(Data for processing Opens)

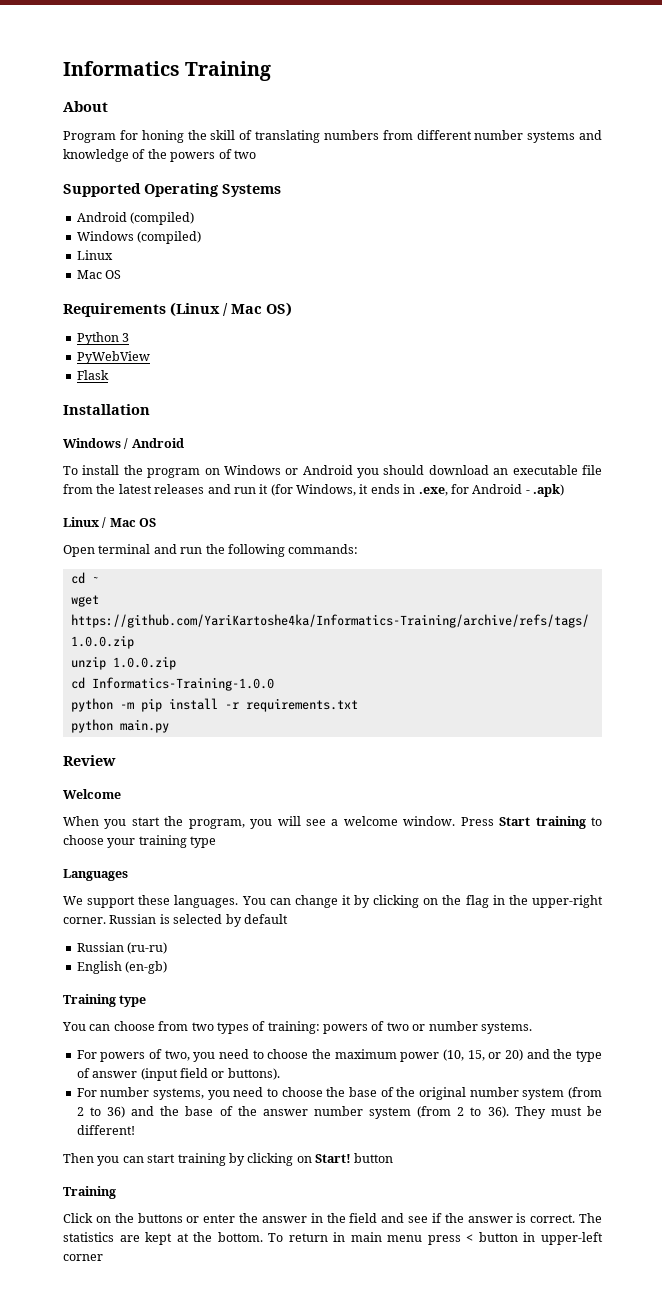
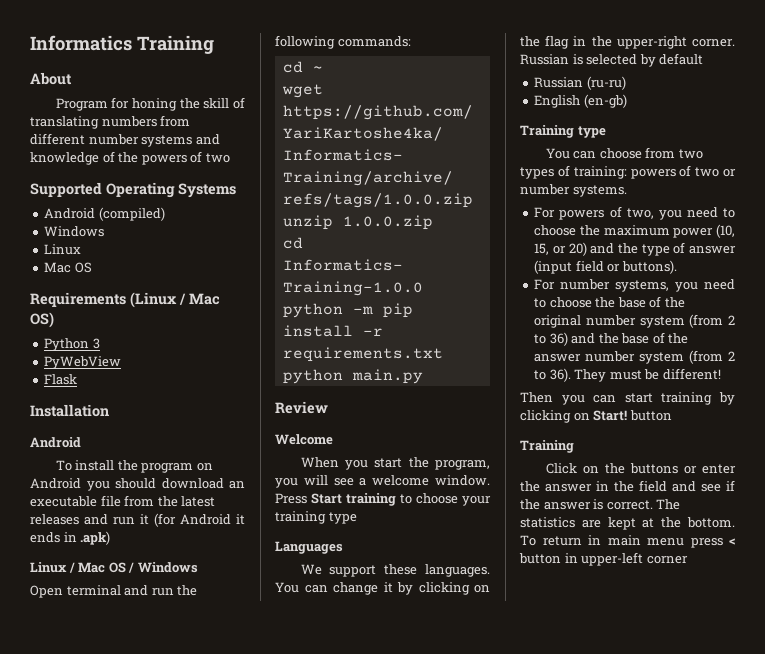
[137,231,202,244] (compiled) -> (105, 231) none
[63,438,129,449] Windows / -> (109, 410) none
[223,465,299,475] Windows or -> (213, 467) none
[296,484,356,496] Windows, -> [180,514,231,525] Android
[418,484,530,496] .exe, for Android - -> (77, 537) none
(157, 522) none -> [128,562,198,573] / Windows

(Data for processing Closes)

Requirement:
Return only this span, exactly: the line that contains "[296,484,356,496] Windows, ->" and all lines after it to the end of the records.

Worked solution:
[296,484,356,496] Windows, -> [180,514,231,525] Android
[418,484,530,496] .exe, for Android - -> (77, 537) none
(157, 522) none -> [128,562,198,573] / Windows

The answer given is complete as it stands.